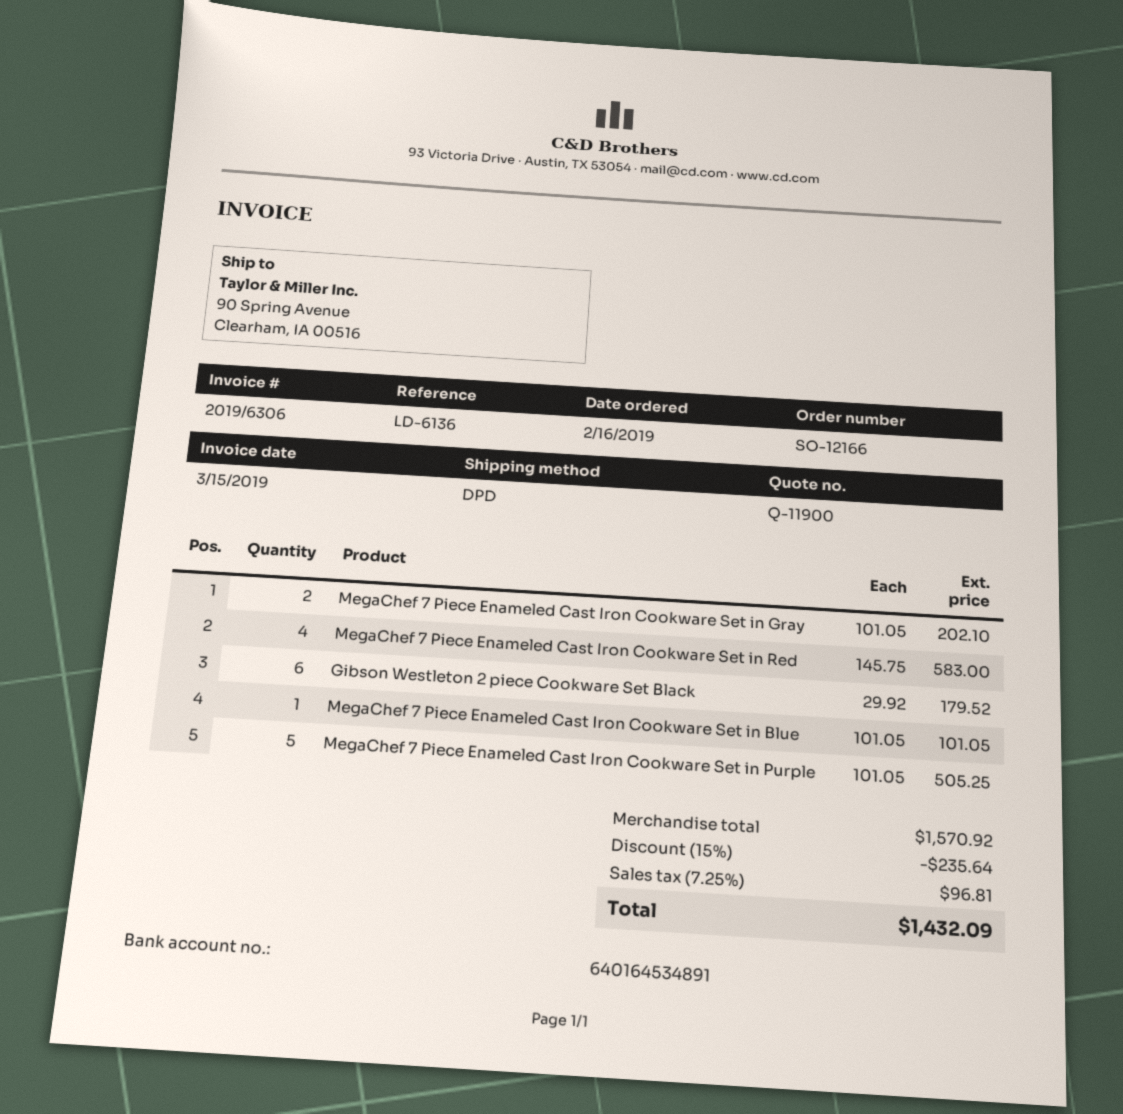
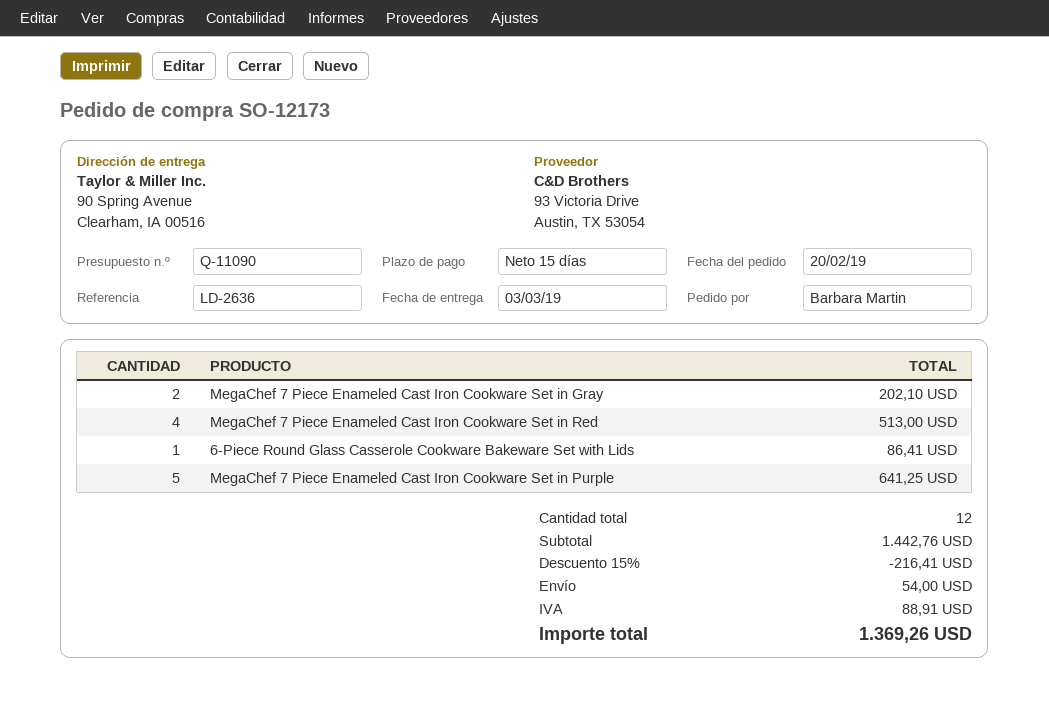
quote number: Q-11900 -> Q-11090
order number: SO-12166 -> SO-12173
order date: 2019-02-16 -> 2019-02-20
reference: LD-6136 -> LD-2636
MegaChef 7 Piece Enameled Cast Iron Cookware Set in Red: 4 for 583.00 -> 4 for 513.00
Gibson Westleton 2 piece Cookware Set Black: 6 for 179.52 -> none
MegaChef 7 Piece Enameled Cast Iron Cookware Set in Blue: 1 for 101.05 -> none
MegaChef 7 Piece Enameled Cast Iron Cookware Set in Purple: 5 for 505.25 -> 5 for 641.25
6-Piece Round Glass Casserole Cookware Bakeware Set with Lids: none -> 1 for 86.41
subtotal: 1570.92 -> 1442.76
discount: 15% = 235.64 -> 15% = 216.41
shipping: none -> 54.00
tax: 96.81 -> 88.91
total: 1432.09 -> 1369.26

== PROBLEM DESCRIPTION ==
Begin with the first line of the entries above and write out each line exactly, ending with the line containing "MegaChef 7 Piece Enameled Cast Iron Cookware Set in Purple: 5". Leave out pictures.

== COMPLETED EXERCISE ==
quote number: Q-11900 -> Q-11090
order number: SO-12166 -> SO-12173
order date: 2019-02-16 -> 2019-02-20
reference: LD-6136 -> LD-2636
MegaChef 7 Piece Enameled Cast Iron Cookware Set in Red: 4 for 583.00 -> 4 for 513.00
Gibson Westleton 2 piece Cookware Set Black: 6 for 179.52 -> none
MegaChef 7 Piece Enameled Cast Iron Cookware Set in Blue: 1 for 101.05 -> none
MegaChef 7 Piece Enameled Cast Iron Cookware Set in Purple: 5 for 505.25 -> 5 for 641.25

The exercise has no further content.